Despite an overriding focus on client care, IG Wealth Management found huge gaps in succession plans for financial advisors
44 per cent of advisors within ten years of retirement still don’t have a succession plan. That’s perhaps the most alarming and immediate statistic from the 2026 Advisor Perception Industry Study released by IG Wealth Management today. Many advisors surveyed highlighted a dearth of dealer support as a cause for their lack of a plan. 57 per cent of respondents said dealer support for succession plans was fair or worse, and 52 per cent said their dealers were fair or worse at managing client transitions.
Brent Allen sees this gap in succession planning as a product of demographic forces more than the failings of any individual dealer. The Executive Vice President and Head of Sales and Distribution at IG Wealth Management says that there are growing barriers facing young people as they try to enter the advice business or make the jump from a bank-based financial planner to an entrepreneurial financial advisor. He explained how his firm has worked to make the economics of succession work better for everyone involved in an eventual transition from work.
“It really is a demographic issue that has emerged. The challenge is just we’re not bringing as many people into the industry because the traditional way to do that through things like commissions is largely gone. Now you need a block of assets or a book of business to be able to generate enough advisory fee revenue to be sustainable,” Allen says. “The industry’s really had to think about how we are going to bring new people in. And my view is this study absolutely reinforce that all the companies in Canada really need to think about their talent strategy and have one to replace those advisors because without it, over time things will crunch.”
Are Advisors too focused on clients to secure succession?

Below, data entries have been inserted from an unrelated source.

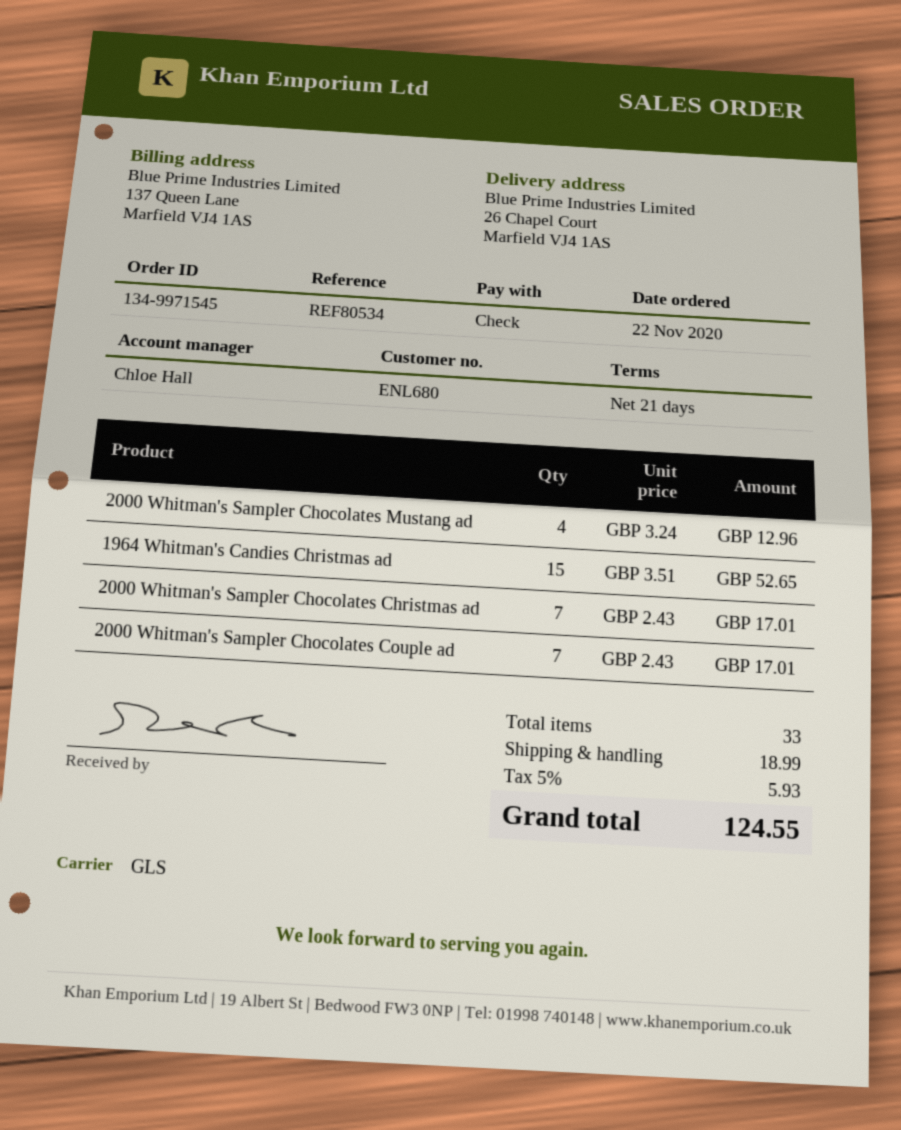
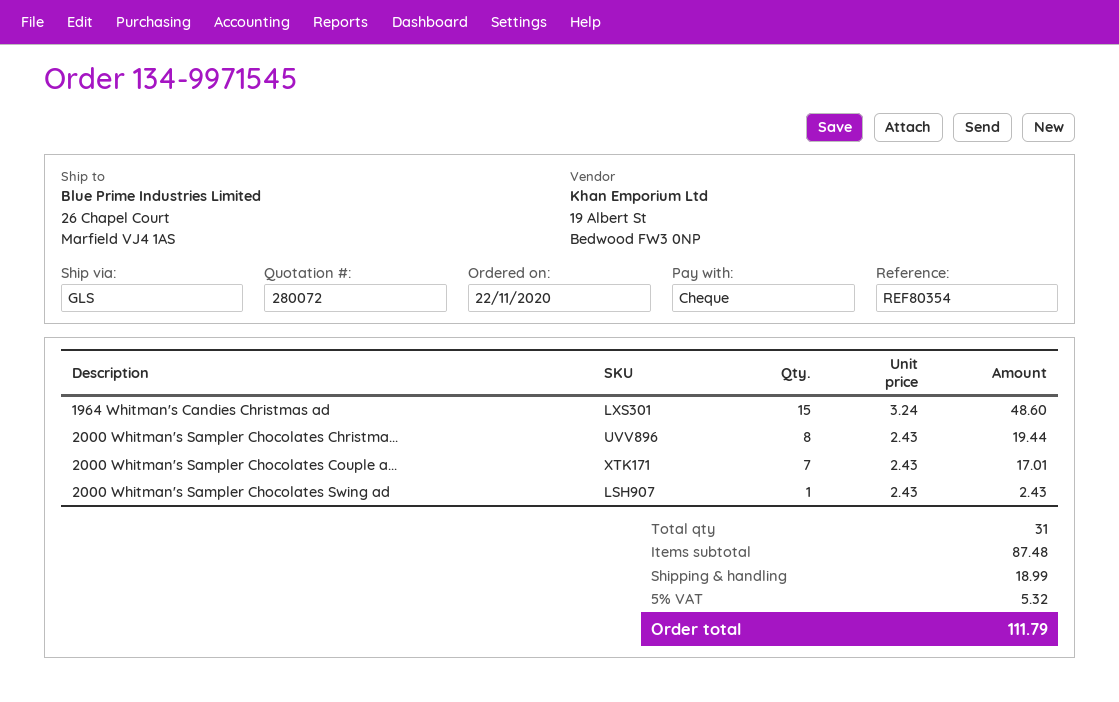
reference: REF80534 -> REF80354
2000 Whitman's Sampler Chocolates Mustang ad: 4 x 3.24 = 12.96 -> none
1964 Whitman's Candies Christmas ad: 15 x 3.51 = 52.65 -> 15 x 3.24 = 48.60
2000 Whitman's Sampler Chocolates Christmas ad: 7 x 2.43 = 17.01 -> 8 x 2.43 = 19.44
2000 Whitman's Sampler Chocolates Swing ad: none -> 1 x 2.43 = 2.43
total quantity: 33 -> 31
tax: 5% = 5.93 -> 5% = 5.32
total: 124.55 -> 111.79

Allen says he was heartened that the survey found 70 per cent of advisors prioritized client care over any other factor in their succession plans, including getting a fair price for their business. That stems, he argues, from advisors overall prioritization of their clients and client care. They spend so much time thinking about their clients and the day to day management of their practices, that they don’t plan for succession.
Advisors, he says, may spend 50,000 hours building their practice but they’ll only spend 500 hours making a succession plan, interviewing candidates, or collaborating with a possible successor. The ratio of time spent building the business and time spent planning succession is too lopsided, he says, adding that this is a common trend among many Canadian small and medium-sized enterprises.

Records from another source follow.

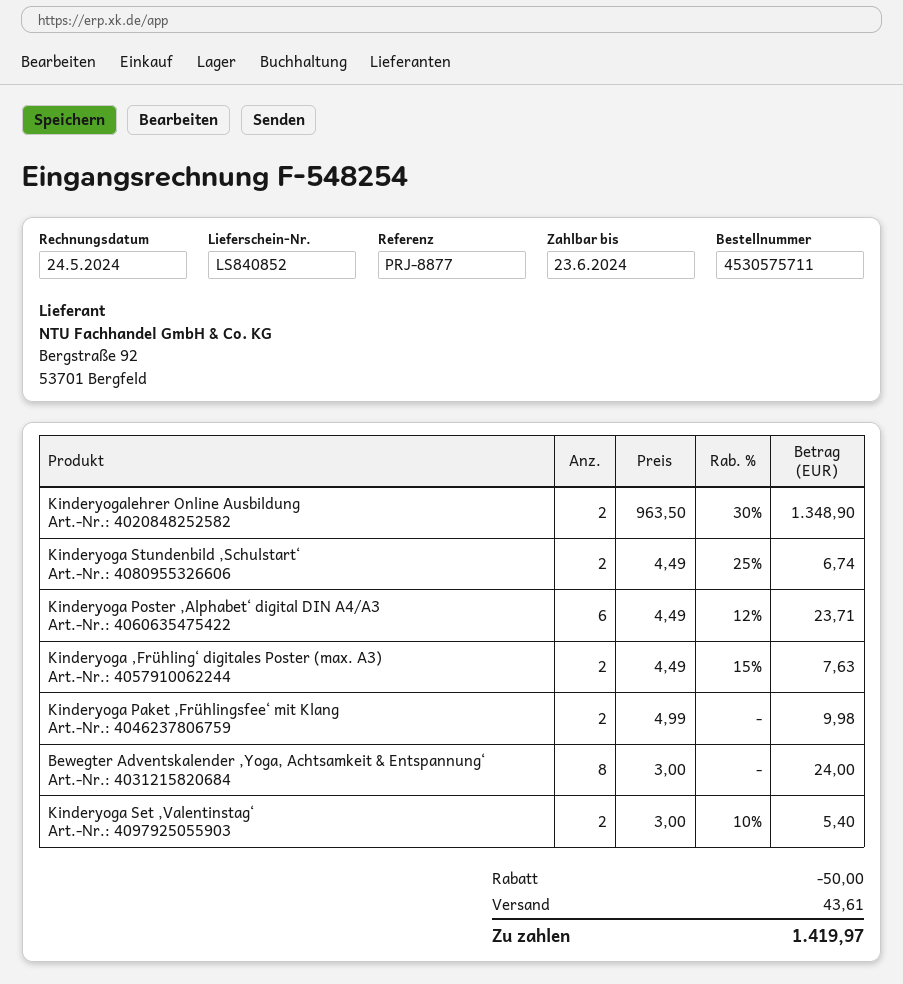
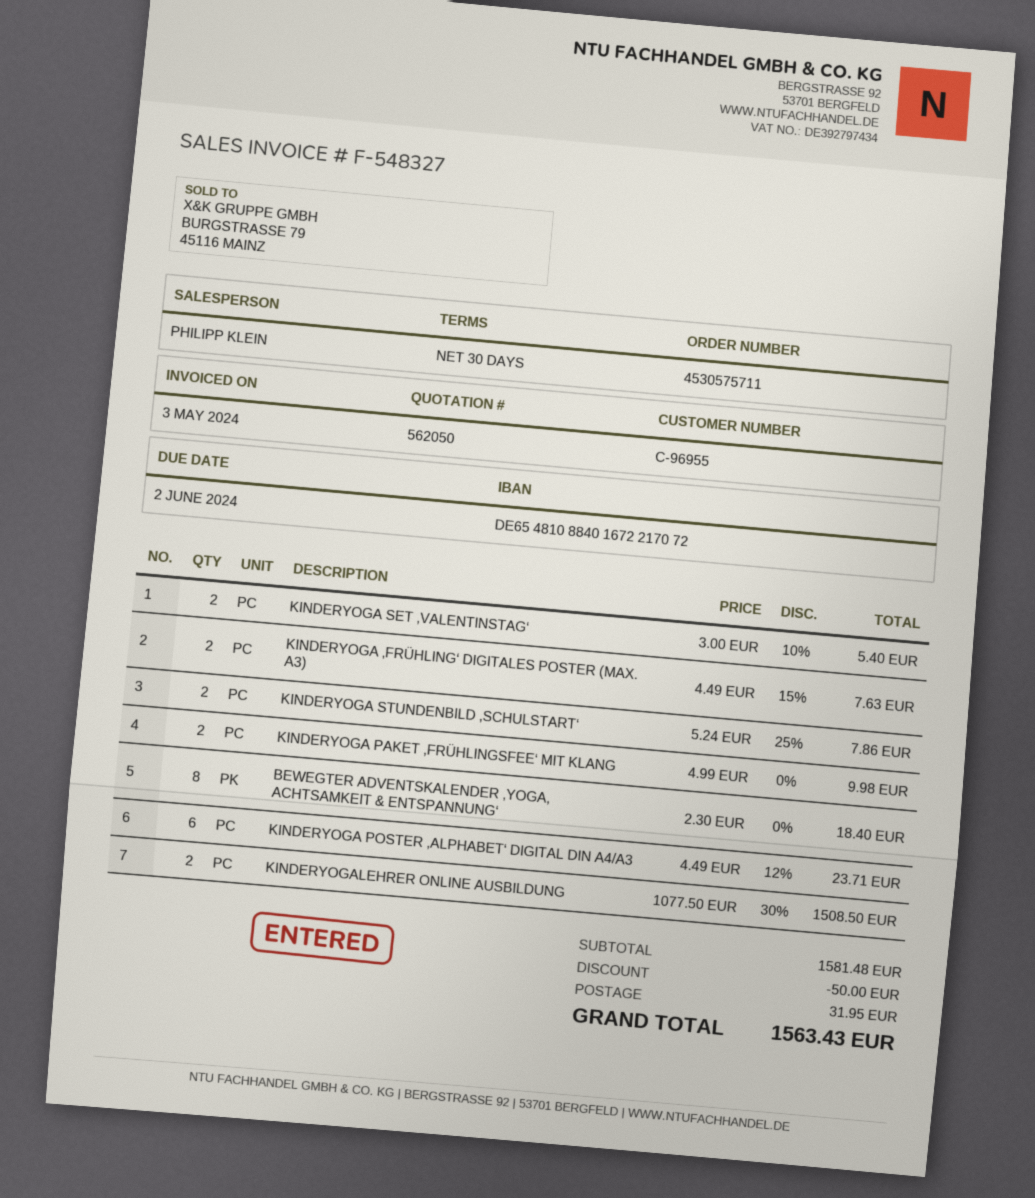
invoice number: F-548254 -> F-548327
invoice date: 2024-05-24 -> 2024-05-03
due date: 2024-06-23 -> 2024-06-02
Kinderyogalehrer Online Ausbildung: 2 x 963.50 - 30% = 1348.90 -> 2 x 1077.50 - 30% = 1508.50
Kinderyoga Stundenbild ,Schulstart‘: 2 x 4.49 - 25% = 6.74 -> 2 x 5.24 - 25% = 7.86
Bewegter Adventskalender ,Yoga, Achtsamkeit & Entspannung‘: 8 x 3.00 = 24.00 -> 8 x 2.30 = 18.40
shipping: 43.61 -> 31.95
total: 1419.97 -> 1563.43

There needs to be an understanding, Allen says, that succession is a process, not an event. He likens it to retirement, which advisors spend so much time planning for their clients. While it all might culminate in a single handover moment, there’s so much that happens before and after to make it successful. He notes that the advisors he’s seen with succession plans have been working on them for five to ten years, and working alongside their designated successor for nearly as long. If client care is the advisor’s priority, then they need to ensure their successor has earned their clients’ trust.

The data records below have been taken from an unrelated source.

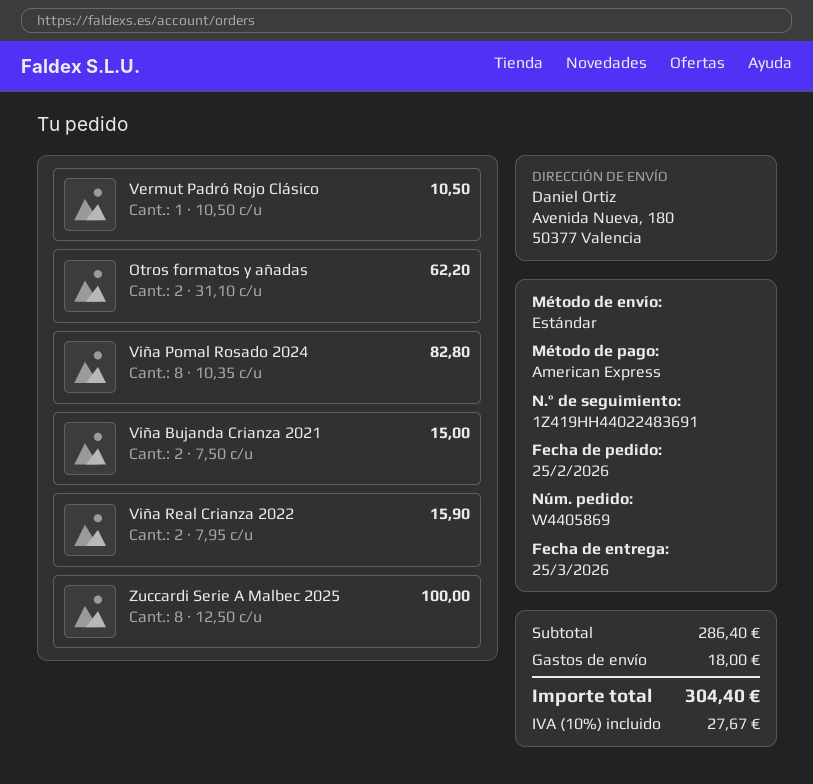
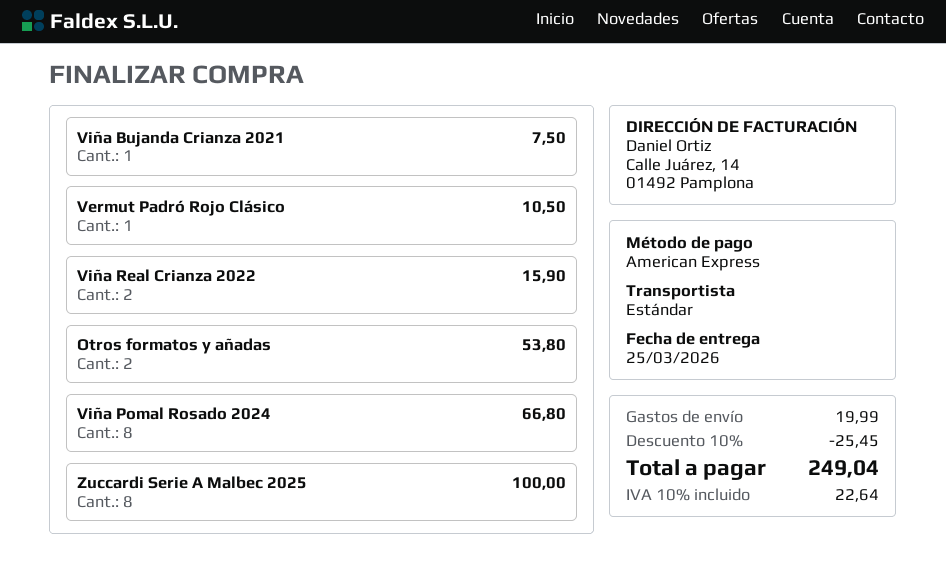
Otros formatos y añadas: 2 for 62.20 -> 2 for 53.80
Viña Pomal Rosado 2024: 8 for 82.80 -> 8 for 66.80
Viña Bujanda Crianza 2021: 2 for 15.00 -> 1 for 7.50
discount: none -> 10% = 25.45
shipping: 18.00 -> 19.99
tax: 10% = 27.67 -> 10% = 22.64
total: 304.40 -> 249.04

Dealers’ role in the succession process
The results of the survey show a high degree of advisor dissatisfaction with the support their dealers have given them so far. Allen says that dealers’ role in the process should be “part art part science.” The science part is straightforward, it’s checklists and timelines and administrative support required to set up a succession plan. It involves making sure everything is digitized and secure, easy to hand over without headaches and heartache. The art part is more difficult.
Dealers can play that role as a plan analyst, assessing whether the designated successor is right for every client or if there are other advisors who may be better suited to certain clients in a practice. It involves navigating the complex relationship between dealers and entrepreneurial advisors, where questions of independence and support can sometimes struggle to coexist. Allen’s answer is to focus on aligned interest in client care and client retention. Once that shared goal is established the structure of a dealer’s succession planning services can be implemented.
At IG Wealth Management, Allen explains, that plan begins with the insistence that a retiring advisor adds another licensed advisor to their team and maintains a ratio of roughly 200 families per advisor. It also involves the facilitation of a contractually guaranteed payment to the retiring advisor for the value of their book. The firm, he says, helps finance the acquisition of the book of business by the succeeding advisor. He contrasts that with other dealer models where the transaction is limited to the retiree and their successor and notes that while this works in an up market, the risk comes if markets decline as the successor is dealing with significant operating leverage. He adds that the dealer can help younger advisors with few assets of their own make the jump into entrepreneurship, especially given the size and value of some books of business today.
Building the financial pathways to advisor succession is one piece for dealers. The other, Allen insists, is building a talent pipeline. He notes his own firm’s focus on an internship program that in the past ten years turned 500 interns into 150 IG advisors. He believes that this responsibility lies with dealers, and that if dealers aren’t planning to bring in talent and facilitate their succession into entrepreneurial practices, it will eventually hurt their business.
“And if you don’t provide the confidence that the people taking over are well trained, well educated, certified, all the things that you would want if someone was transitioning a practice, then there would be leakage and clients and assets will leave and take that opportunity to go someplace else,” Allen says. And so it’s a math problem, but it’s not just a math problem. It’s a human problem. Meaning that you have to do this well because it is good for business… But I also think it’s just the right thing to do.”